Oil prices have reached seven-month highs, as traders reacted to heightened tensions between the US and Iran ahead of nuclear talks this week.
US crude futures rose to $67.28 a barrel on Monday, while Brent crude touched its highest level since 31 July at $72.50 a barrel. Prices fell back late in the session, but were up again on Tuesday morning, approaching Monday’s highs.
James Hosie, a research analyst at Shore Capital, said oil markets were “rationally trying to price in a risk premium for oil prices, given the disruption a conflict could have on global supplies”.
“The risk of possible military escalation in the Middle East is gaining traction, and thus, traders appear to hedge against worst-case scenarios,” said Priyanka Sachdeva, a senior market analyst at Phillip Nova. She added that the current prices were “largely driven by anticipation rather than actual supply loss”.
Washington and Tehran are set to hold a third round of nuclear talks in Geneva this Thursday, as confirmed by Oman’s foreign minister on Sunday.
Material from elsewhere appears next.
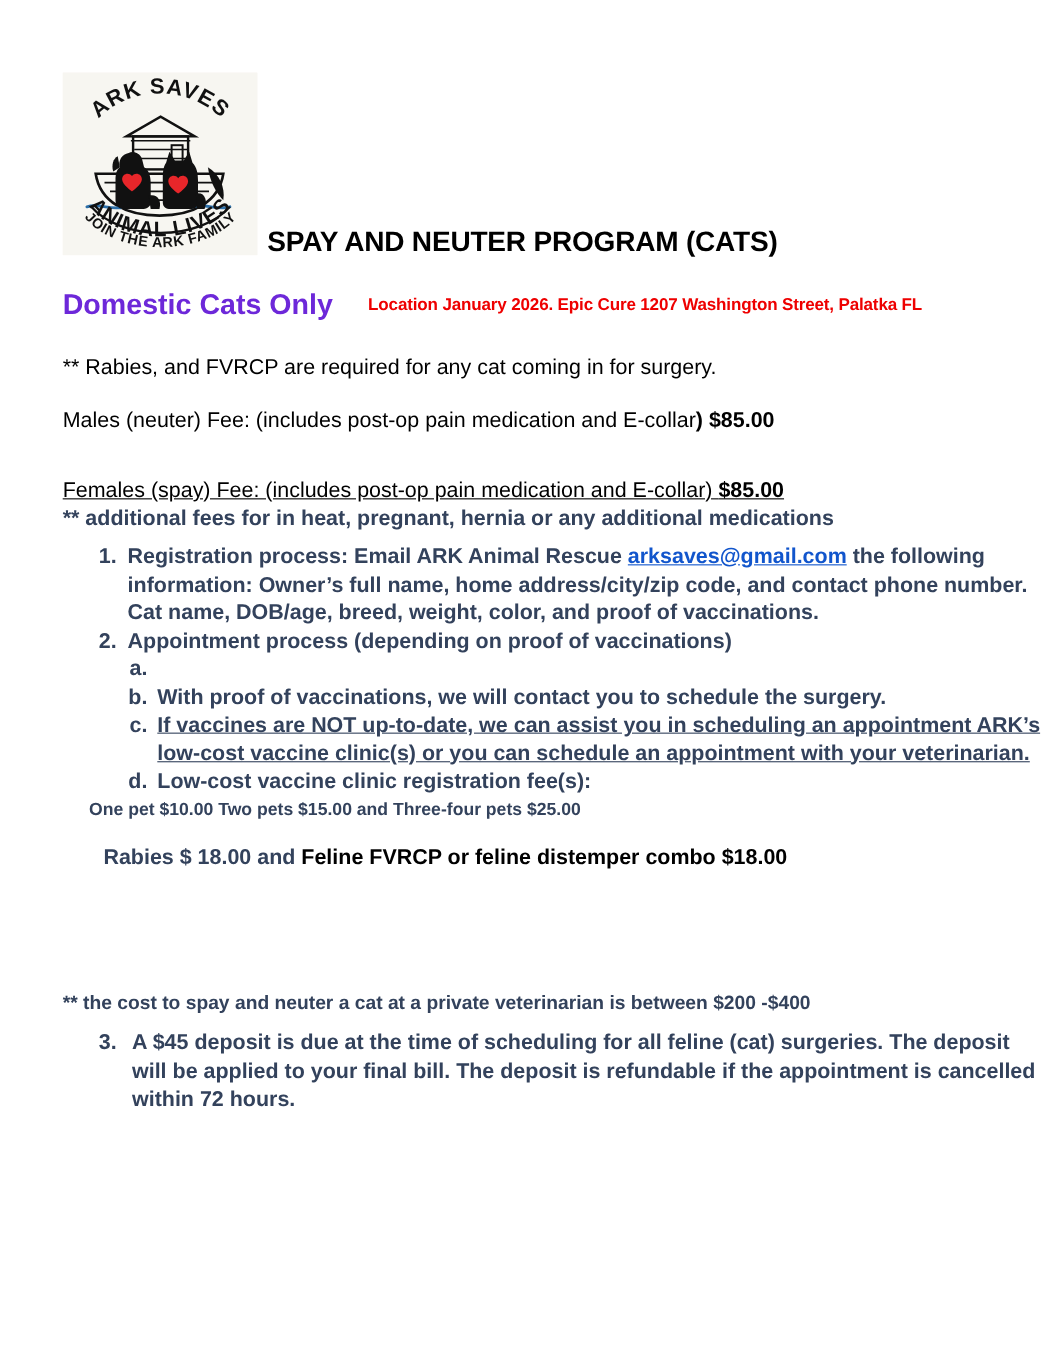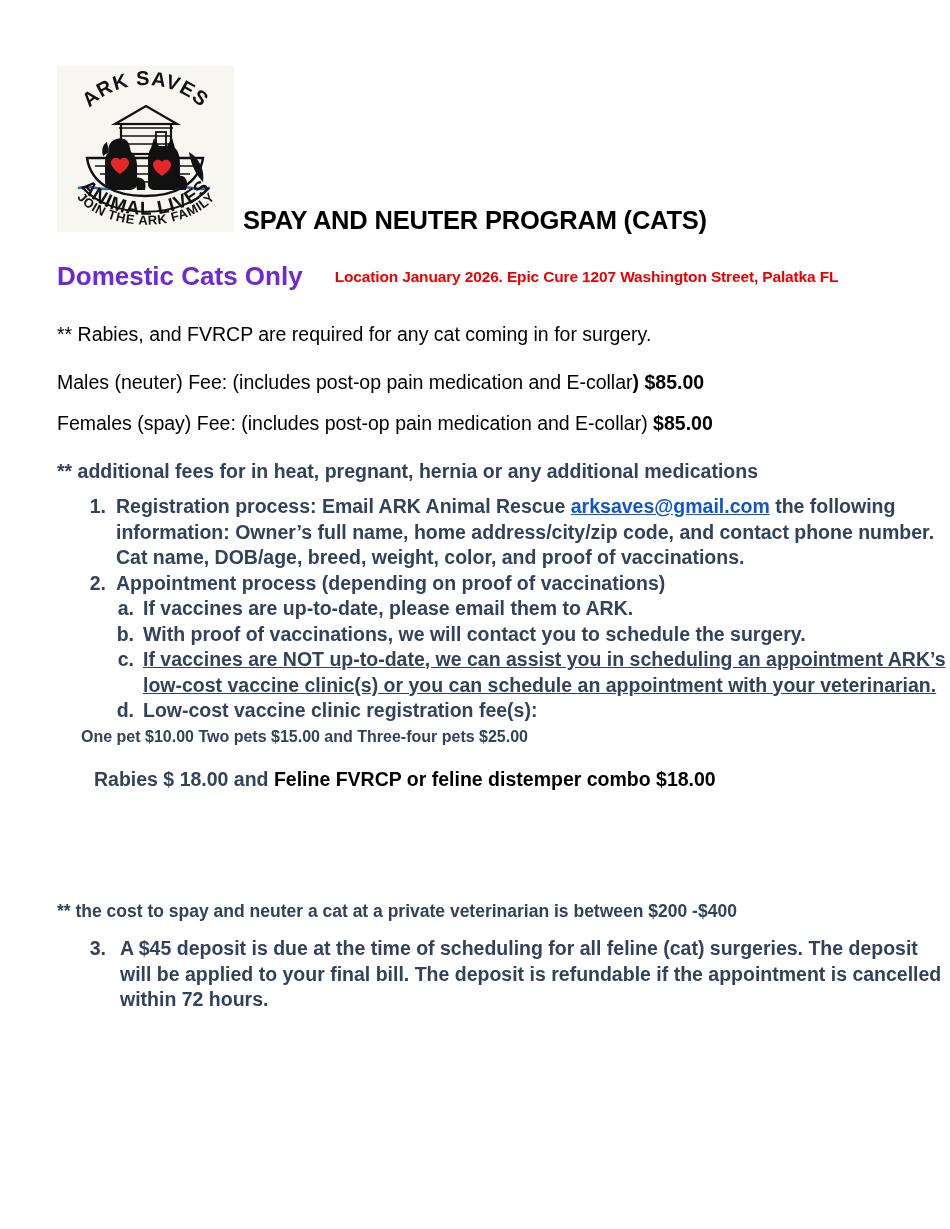"Females (spay) Fee: (includes post-op" .p-females { text-decoration: none -> underline; top: 410px -> 433px }
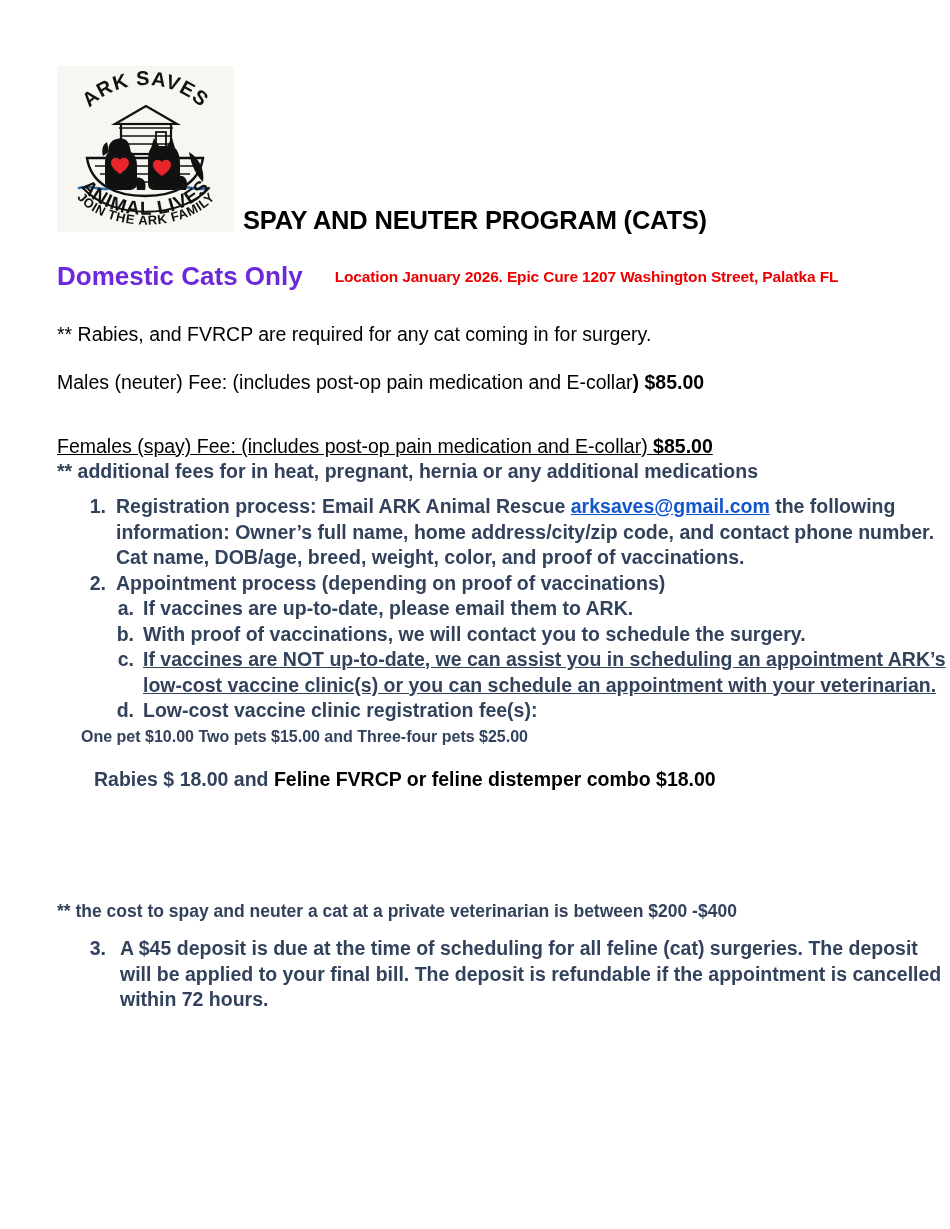"If vaccines are up-to-date, please" span.li-text { html: <span>If vaccines are up-to-date, please email them to ARK.</span> -> none }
The negotiations are a sign that Donald Trump’s team believe Iran is amenable to diluting its stockpile of highly enriched uranium and giving up its nuclear programme. Iran has denied it is trying to develop atomic weapons.
On Monday, Trump said in a Truth Social post it would be a “very bad day” for Iran if it did not make a deal.
Before the negotiations, both countries have engaged in shows of military force, with the US bolstering its military assets in the Middle East over the weekend.
On Monday, the aircraft carrier USS Gerald R Ford arrived at the island of Crete, Greece. The USS Abraham Lincoln is already positioned in the Arabian Sea near Oman, carrying fighter jets and more than 5,630 sailors.
On Monday, the US partially evacuated its embassy in Beirut after a security review on risks of military escalation in the region.